There you go I like that word there's emphasis on certain acts of God and certain results like when
God says things are good That's a big deal. We sometimes pass over that but it's actually repeated after each day of creation
He looks and things are good So repetition is one way of giving emphasis but also the clause structure.
It's it's just a relative clause marker and good It's truncated. It's choppy. And when we get excited and we're telling something we don't put the smoothness of sentences out there
We make it a little choppy because we're trying to put pauses in here and have explosions of drama here
It reads that way to me. Okay, I'm gonna keep going to another verse and this one is my favorite verse
Jeremiah 29 911 this is my confirmation verse. I love this verse. It is hits home for me
So I'm a little scared that you're about to tell me it doesn't mean God has a plan for me And everything's gonna work out for me because right this is the way that I read the verse
It's the NIV version Jeremiah 29 11 for I know the plans I have for you declares the Lord plans to prosper you and not to harm you plans to give you hope and a future
I love that that makes me feel so secure so safe. Is that not what it's saying?
well, when we look at this verse and there were two other ones that are similar to it and and I grew up with The one in Philippians and it was for I can do all things through Christ which strengthen us me
Yes, it'd be Superman. I could be Batman which were bad interpretations of that verse, right? We all know
I can't be either of those Superman or Batman. I can do all things Well, one of the things that occurs to me
Yeah, we have two ways of reading the Bible that have come down through history and both of them are valid one of them is
To understand the context of each verse in how it was historically understood by its first readers
How did a first century Jew understand Jesus's statements? What would be typical for them to understand by that and then what does the context around this verse say to it?
These are verses that have a greater context and when they were uttered they had a meaning that was based on their context and They we should understand what that meaning was as we read it.

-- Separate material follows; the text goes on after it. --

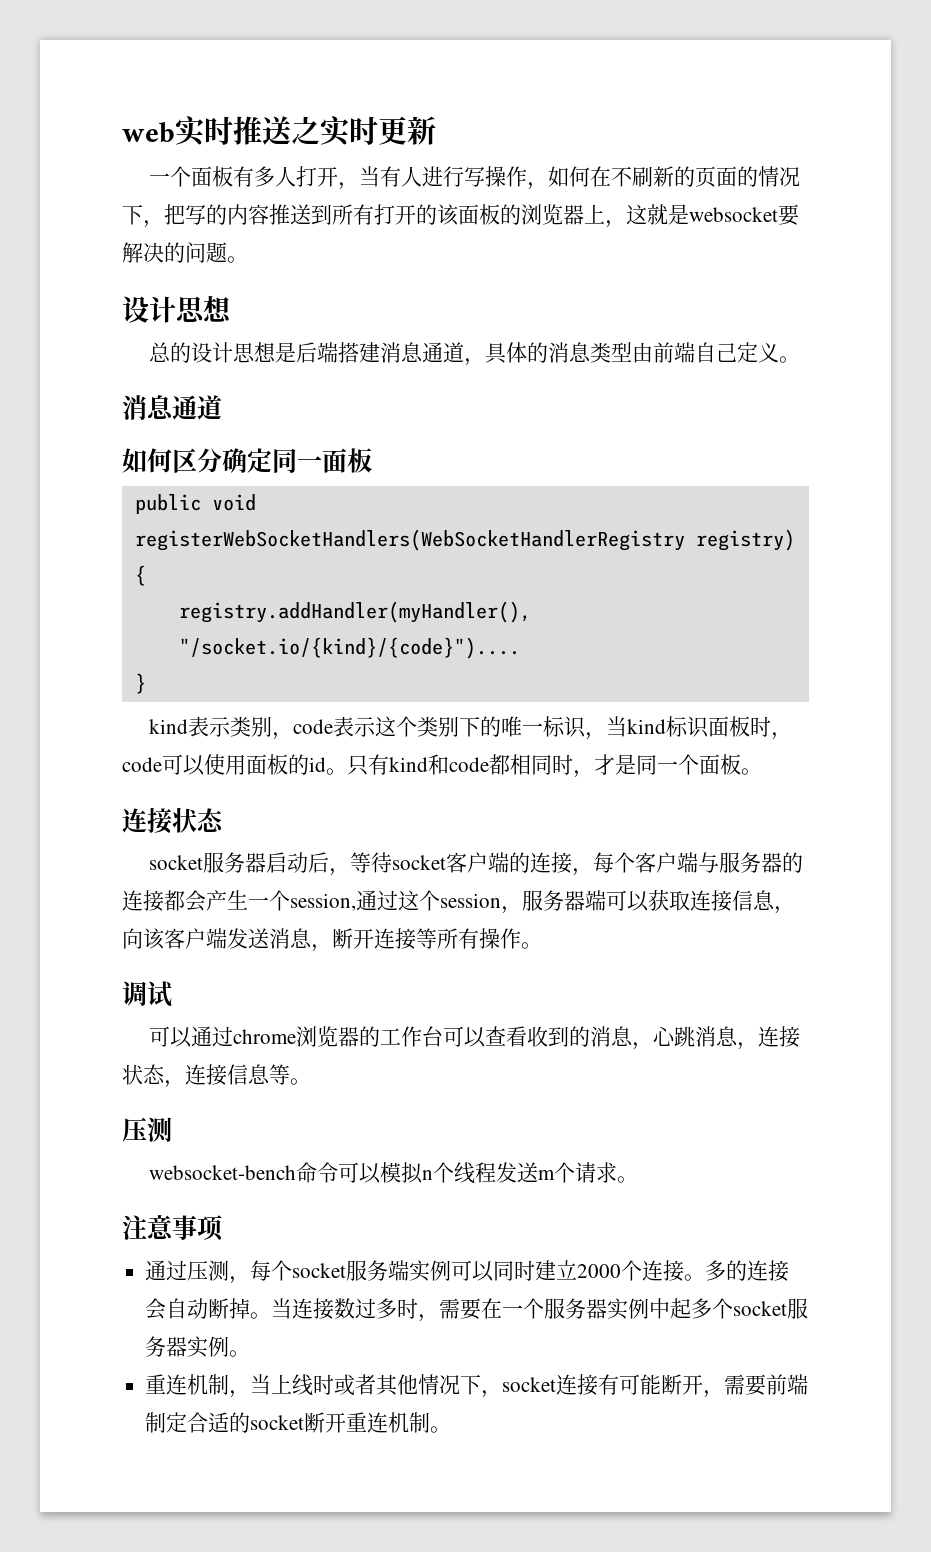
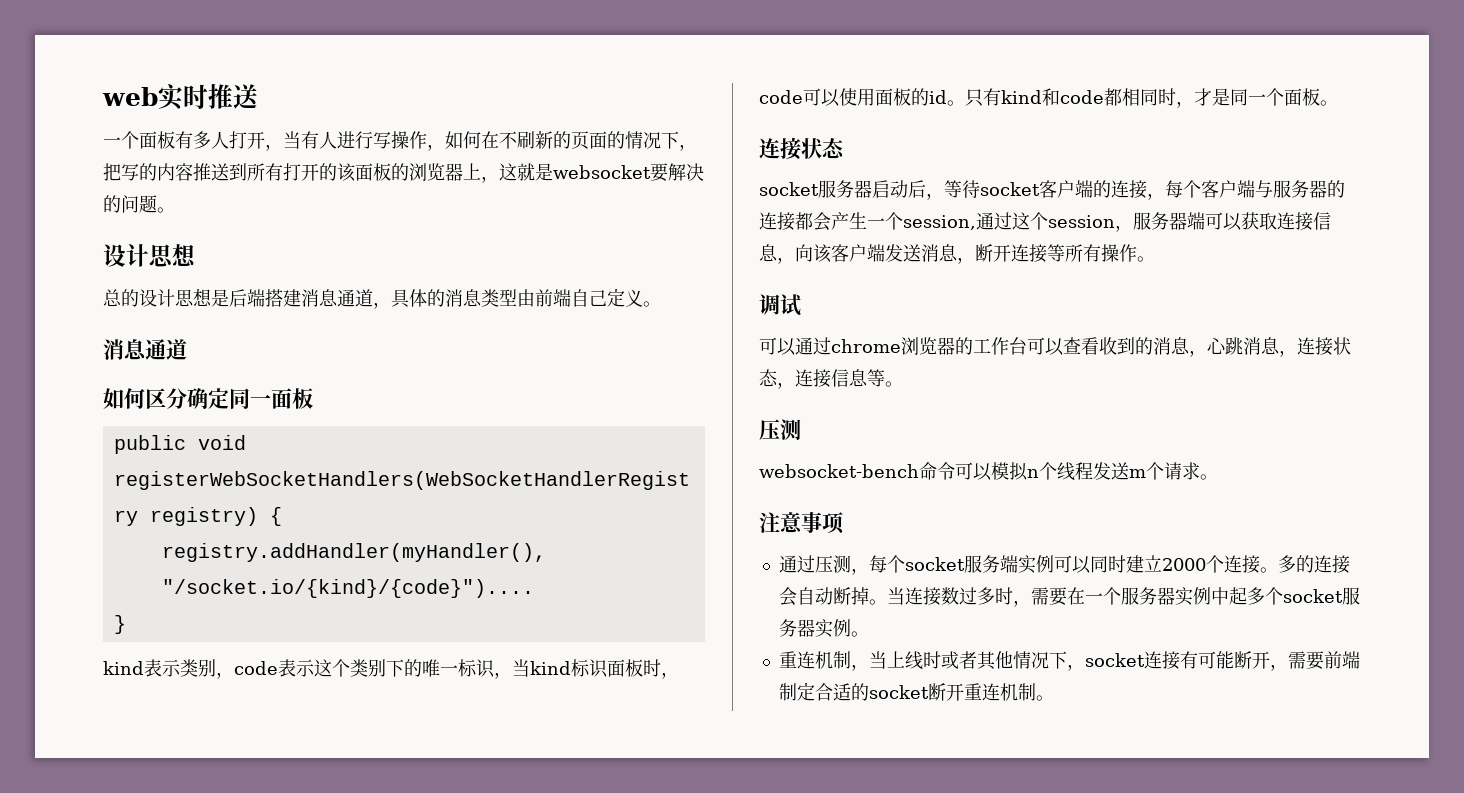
- web实时推送之实时更新
+ web实时推送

That's important So let's take a Jeremiah 29 10 is where I'll start. We probably could go back a little earlier and capture some more
Yeah let's sandwich it the verse before the verse itself and then the one after so back in 10 for thus says the
Lord when 70 Years are completed for Babylon. I will visit you and who is the
Lord talking to here? He's talking to Israel or the kingdom of Judah That's just been yanked off into captivity or in Jeremiah's case here about to be it hasn't yet happened by chapter 29
God is saying these things ahead of time. So when the 70 years are completed, that's the years of the captivity
I will visit you I will fulfill to you my promise and bring you back to this place back to Judah for I know the plans
I have for You declares the Lord plans for welfare and not for evil to give you a future and a hope
Then I will then you will call upon me and come and pray to me and I will hear you So what the issue is is that for the most part not you can't say it's true for everyone
It's hard to even want to say it's true for most people But it's true for the elite at least and maybe they've affected most people in Judah.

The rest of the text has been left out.